═════ Information given

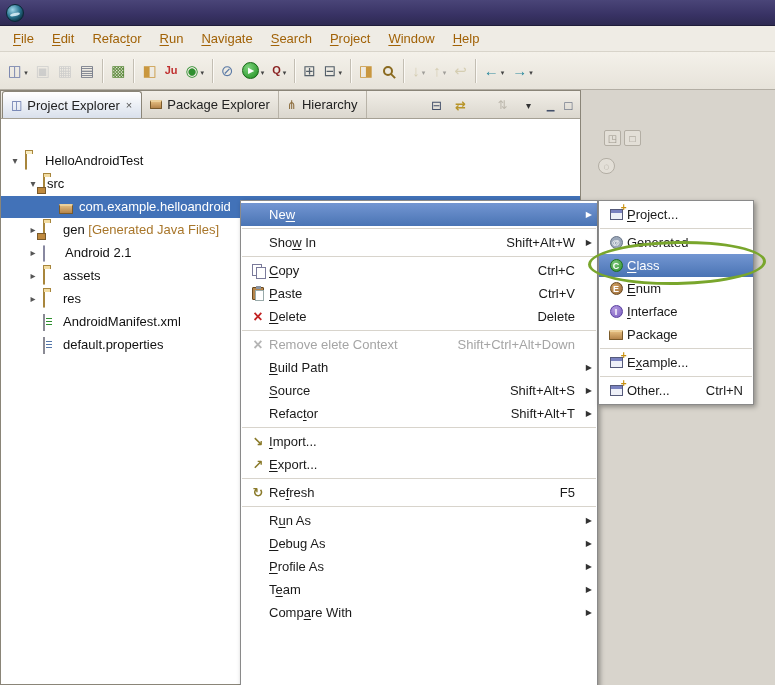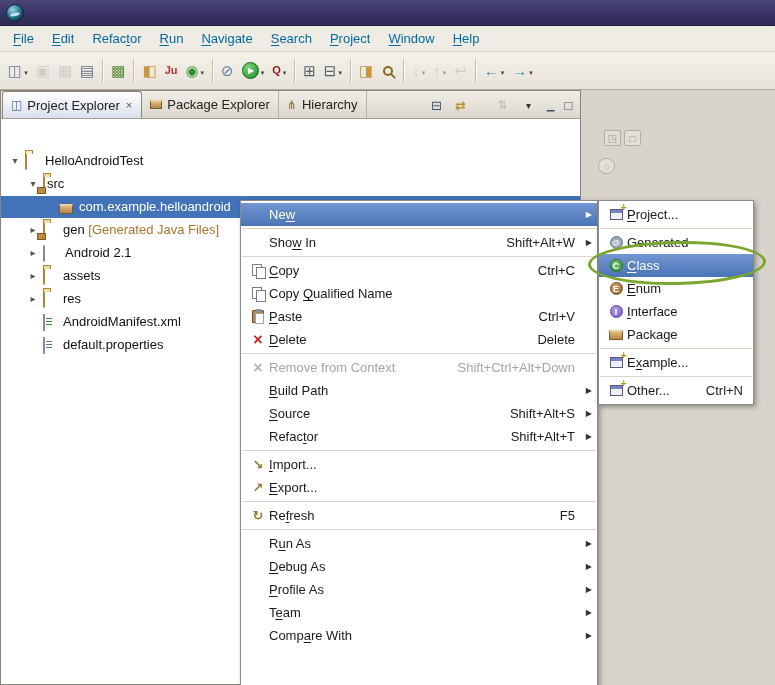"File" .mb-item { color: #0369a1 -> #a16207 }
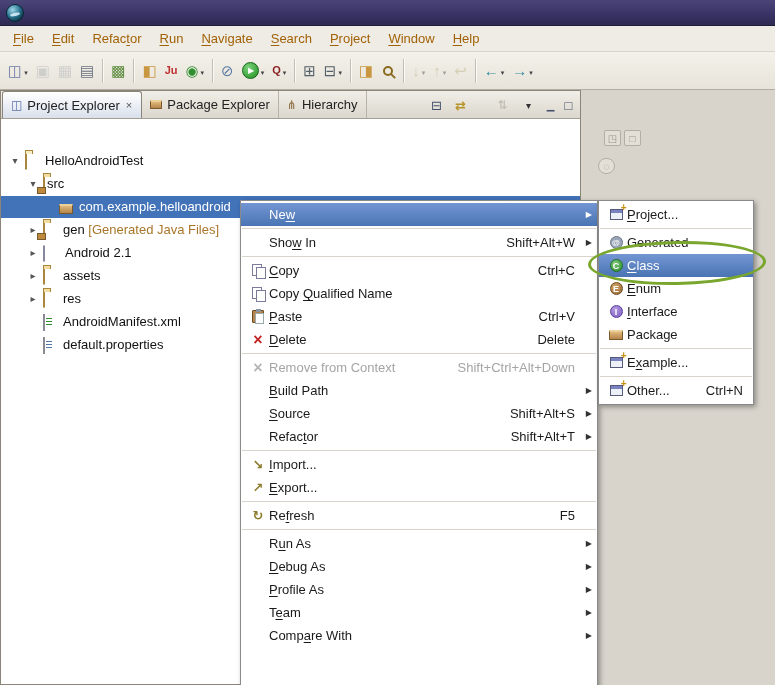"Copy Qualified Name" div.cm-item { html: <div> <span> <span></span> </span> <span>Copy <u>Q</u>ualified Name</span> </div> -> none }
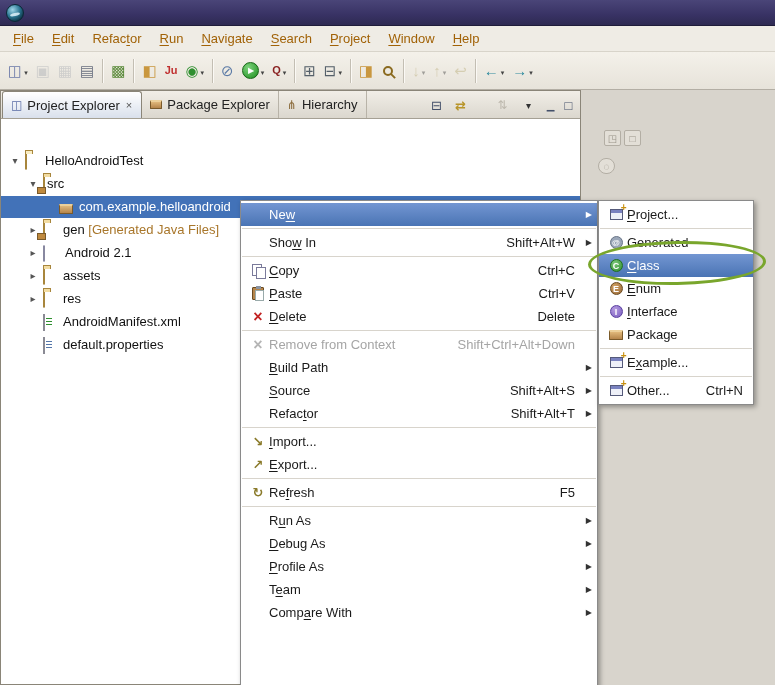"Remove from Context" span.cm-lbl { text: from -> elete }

══════════
═════ Information given

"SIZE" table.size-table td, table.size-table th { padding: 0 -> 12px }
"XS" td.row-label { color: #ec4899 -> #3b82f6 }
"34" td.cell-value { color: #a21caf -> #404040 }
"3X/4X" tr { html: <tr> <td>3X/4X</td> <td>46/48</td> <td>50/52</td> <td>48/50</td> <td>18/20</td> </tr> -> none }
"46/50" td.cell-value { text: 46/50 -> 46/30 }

══════════

Scan the listing and copy every line where the string "value" shows up.

"34" td.cell-value { color: #a21caf -> #404040 }
"46/50" td.cell-value { text: 46/50 -> 46/30 }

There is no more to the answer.